Task => Each record should be returned exactly as it is written.

Material for this exercise =>
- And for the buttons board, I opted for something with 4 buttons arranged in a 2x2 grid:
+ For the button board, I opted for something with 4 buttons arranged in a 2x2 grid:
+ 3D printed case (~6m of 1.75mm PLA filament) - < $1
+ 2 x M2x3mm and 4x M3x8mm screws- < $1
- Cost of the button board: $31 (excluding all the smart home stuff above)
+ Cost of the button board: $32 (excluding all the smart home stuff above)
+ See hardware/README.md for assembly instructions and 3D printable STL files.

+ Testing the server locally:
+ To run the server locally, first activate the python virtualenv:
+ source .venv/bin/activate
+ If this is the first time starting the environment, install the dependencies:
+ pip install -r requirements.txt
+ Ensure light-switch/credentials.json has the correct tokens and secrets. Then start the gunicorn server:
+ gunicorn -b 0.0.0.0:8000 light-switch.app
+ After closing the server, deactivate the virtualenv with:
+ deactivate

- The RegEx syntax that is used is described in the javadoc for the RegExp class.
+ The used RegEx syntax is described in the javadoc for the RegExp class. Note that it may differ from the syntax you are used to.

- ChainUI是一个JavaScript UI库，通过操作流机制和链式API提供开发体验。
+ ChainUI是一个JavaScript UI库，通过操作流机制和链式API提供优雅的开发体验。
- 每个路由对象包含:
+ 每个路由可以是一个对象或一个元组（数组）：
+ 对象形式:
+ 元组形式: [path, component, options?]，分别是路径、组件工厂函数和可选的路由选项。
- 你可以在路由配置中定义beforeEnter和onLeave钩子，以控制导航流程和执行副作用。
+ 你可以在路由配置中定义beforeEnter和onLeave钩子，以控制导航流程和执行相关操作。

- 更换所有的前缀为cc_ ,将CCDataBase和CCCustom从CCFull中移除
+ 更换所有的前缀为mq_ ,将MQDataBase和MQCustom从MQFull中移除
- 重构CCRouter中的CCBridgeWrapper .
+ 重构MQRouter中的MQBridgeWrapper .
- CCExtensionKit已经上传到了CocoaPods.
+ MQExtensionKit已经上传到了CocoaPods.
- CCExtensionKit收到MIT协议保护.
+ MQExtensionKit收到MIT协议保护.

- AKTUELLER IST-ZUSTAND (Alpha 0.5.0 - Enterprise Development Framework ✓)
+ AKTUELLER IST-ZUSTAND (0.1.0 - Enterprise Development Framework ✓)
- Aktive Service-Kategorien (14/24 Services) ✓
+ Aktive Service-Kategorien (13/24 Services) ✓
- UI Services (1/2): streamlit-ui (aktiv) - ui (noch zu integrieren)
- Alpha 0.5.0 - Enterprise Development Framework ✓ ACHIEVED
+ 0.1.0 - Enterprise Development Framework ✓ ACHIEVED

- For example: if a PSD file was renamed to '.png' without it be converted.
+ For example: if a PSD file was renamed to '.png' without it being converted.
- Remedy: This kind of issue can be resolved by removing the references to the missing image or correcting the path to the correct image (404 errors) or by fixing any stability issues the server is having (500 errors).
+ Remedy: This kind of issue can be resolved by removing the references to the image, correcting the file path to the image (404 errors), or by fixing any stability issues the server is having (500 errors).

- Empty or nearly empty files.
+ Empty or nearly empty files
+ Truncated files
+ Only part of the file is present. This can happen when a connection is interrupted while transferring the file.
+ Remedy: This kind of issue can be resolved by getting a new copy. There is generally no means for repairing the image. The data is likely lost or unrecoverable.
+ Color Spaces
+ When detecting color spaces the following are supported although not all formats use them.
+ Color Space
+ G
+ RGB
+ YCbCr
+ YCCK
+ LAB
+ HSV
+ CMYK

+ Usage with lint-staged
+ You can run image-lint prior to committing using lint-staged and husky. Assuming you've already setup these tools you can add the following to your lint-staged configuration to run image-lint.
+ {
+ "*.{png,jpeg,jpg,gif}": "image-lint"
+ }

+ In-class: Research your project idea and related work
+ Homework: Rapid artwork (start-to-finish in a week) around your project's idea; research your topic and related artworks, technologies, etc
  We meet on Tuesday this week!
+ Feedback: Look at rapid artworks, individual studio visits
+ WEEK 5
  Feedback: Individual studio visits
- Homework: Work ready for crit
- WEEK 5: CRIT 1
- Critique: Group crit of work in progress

Answer to the exercise =>
- And for the buttons board, I opted for something with 4 buttons arranged in a 2x2 grid:
+ For the button board, I opted for something with 4 buttons arranged in a 2x2 grid:
+ 3D printed case (~6m of 1.75mm PLA filament) - < $1
+ 2 x M2x3mm and 4x M3x8mm screws- < $1
- Cost of the button board: $31 (excluding all the smart home stuff above)
+ Cost of the button board: $32 (excluding all the smart home stuff above)
+ See hardware/README.md for assembly instructions and 3D printable STL files.

+ Testing the server locally:
+ To run the server locally, first activate the python virtualenv:
+ source .venv/bin/activate
+ If this is the first time starting the environment, install the dependencies:
+ pip install -r requirements.txt
+ Ensure light-switch/credentials.json has the correct tokens and secrets. Then start the gunicorn server:
+ gunicorn -b 0.0.0.0:8000 light-switch.app
+ After closing the server, deactivate the virtualenv with:
+ deactivate

- The RegEx syntax that is used is described in the javadoc for the RegExp class.
+ The used RegEx syntax is described in the javadoc for the RegExp class. Note that it may differ from the syntax you are used to.

- ChainUI是一个JavaScript UI库，通过操作流机制和链式API提供开发体验。
+ ChainUI是一个JavaScript UI库，通过操作流机制和链式API提供优雅的开发体验。
- 每个路由对象包含:
+ 每个路由可以是一个对象或一个元组（数组）：
+ 对象形式:
+ 元组形式: [path, component, options?]，分别是路径、组件工厂函数和可选的路由选项。
- 你可以在路由配置中定义beforeEnter和onLeave钩子，以控制导航流程和执行副作用。
+ 你可以在路由配置中定义beforeEnter和onLeave钩子，以控制导航流程和执行相关操作。

- 更换所有的前缀为cc_ ,将CCDataBase和CCCustom从CCFull中移除
+ 更换所有的前缀为mq_ ,将MQDataBase和MQCustom从MQFull中移除
- 重构CCRouter中的CCBridgeWrapper .
+ 重构MQRouter中的MQBridgeWrapper .
- CCExtensionKit已经上传到了CocoaPods.
+ MQExtensionKit已经上传到了CocoaPods.
- CCExtensionKit收到MIT协议保护.
+ MQExtensionKit收到MIT协议保护.

- AKTUELLER IST-ZUSTAND (Alpha 0.5.0 - Enterprise Development Framework ✓)
+ AKTUELLER IST-ZUSTAND (0.1.0 - Enterprise Development Framework ✓)
- Aktive Service-Kategorien (14/24 Services) ✓
+ Aktive Service-Kategorien (13/24 Services) ✓
- UI Services (1/2): streamlit-ui (aktiv) - ui (noch zu integrieren)
- Alpha 0.5.0 - Enterprise Development Framework ✓ ACHIEVED
+ 0.1.0 - Enterprise Development Framework ✓ ACHIEVED

- For example: if a PSD file was renamed to '.png' without it be converted.
+ For example: if a PSD file was renamed to '.png' without it being converted.
- Remedy: This kind of issue can be resolved by removing the references to the missing image or correcting the path to the correct image (404 errors) or by fixing any stability issues the server is having (500 errors).
+ Remedy: This kind of issue can be resolved by removing the references to the image, correcting the file path to the image (404 errors), or by fixing any stability issues the server is having (500 errors).

- Empty or nearly empty files.
+ Empty or nearly empty files
+ Truncated files
+ Only part of the file is present. This can happen when a connection is interrupted while transferring the file.
+ Remedy: This kind of issue can be resolved by getting a new copy. There is generally no means for repairing the image. The data is likely lost or unrecoverable.
+ Color Spaces
+ When detecting color spaces the following are supported although not all formats use them.
+ Color Space
+ G
+ RGB
+ YCbCr
+ YCCK
+ LAB
+ HSV
+ CMYK

+ Usage with lint-staged
+ You can run image-lint prior to committing using lint-staged and husky. Assuming you've already setup these tools you can add the following to your lint-staged configuration to run image-lint.
+ {
+ "*.{png,jpeg,jpg,gif}": "image-lint"
+ }

+ In-class: Research your project idea and related work
+ Homework: Rapid artwork (start-to-finish in a week) around your project's idea; research your topic and related artworks, technologies, etc
  We meet on Tuesday this week!
+ Feedback: Look at rapid artworks, individual studio visits
+ WEEK 5
  Feedback: Individual studio visits
- Homework: Work ready for crit
- WEEK 5: CRIT 1
- Critique: Group crit of work in progress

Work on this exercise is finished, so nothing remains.